— Problem —
Print nothing except the lines of the listing below from the line with "The Pennsylvania Line: 18" to the line with "total: 499.78 -> 628.94", each exactly as written, both ends included.

[Records to use]

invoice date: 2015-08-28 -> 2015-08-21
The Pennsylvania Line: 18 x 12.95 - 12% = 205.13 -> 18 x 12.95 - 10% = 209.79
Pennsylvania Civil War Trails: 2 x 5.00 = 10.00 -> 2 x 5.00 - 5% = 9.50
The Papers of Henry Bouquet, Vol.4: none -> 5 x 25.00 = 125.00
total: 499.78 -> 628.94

[/Records to use]
[Records to use]

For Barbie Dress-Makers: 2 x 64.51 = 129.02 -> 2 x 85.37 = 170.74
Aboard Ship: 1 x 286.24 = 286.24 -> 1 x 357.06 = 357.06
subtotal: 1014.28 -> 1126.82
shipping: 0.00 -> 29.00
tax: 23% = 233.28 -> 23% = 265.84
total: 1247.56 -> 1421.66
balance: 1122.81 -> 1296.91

[/Records to use]

— Output —
The Pennsylvania Line: 18 x 12.95 - 12% = 205.13 -> 18 x 12.95 - 10% = 209.79
Pennsylvania Civil War Trails: 2 x 5.00 = 10.00 -> 2 x 5.00 - 5% = 9.50
The Papers of Henry Bouquet, Vol.4: none -> 5 x 25.00 = 125.00
total: 499.78 -> 628.94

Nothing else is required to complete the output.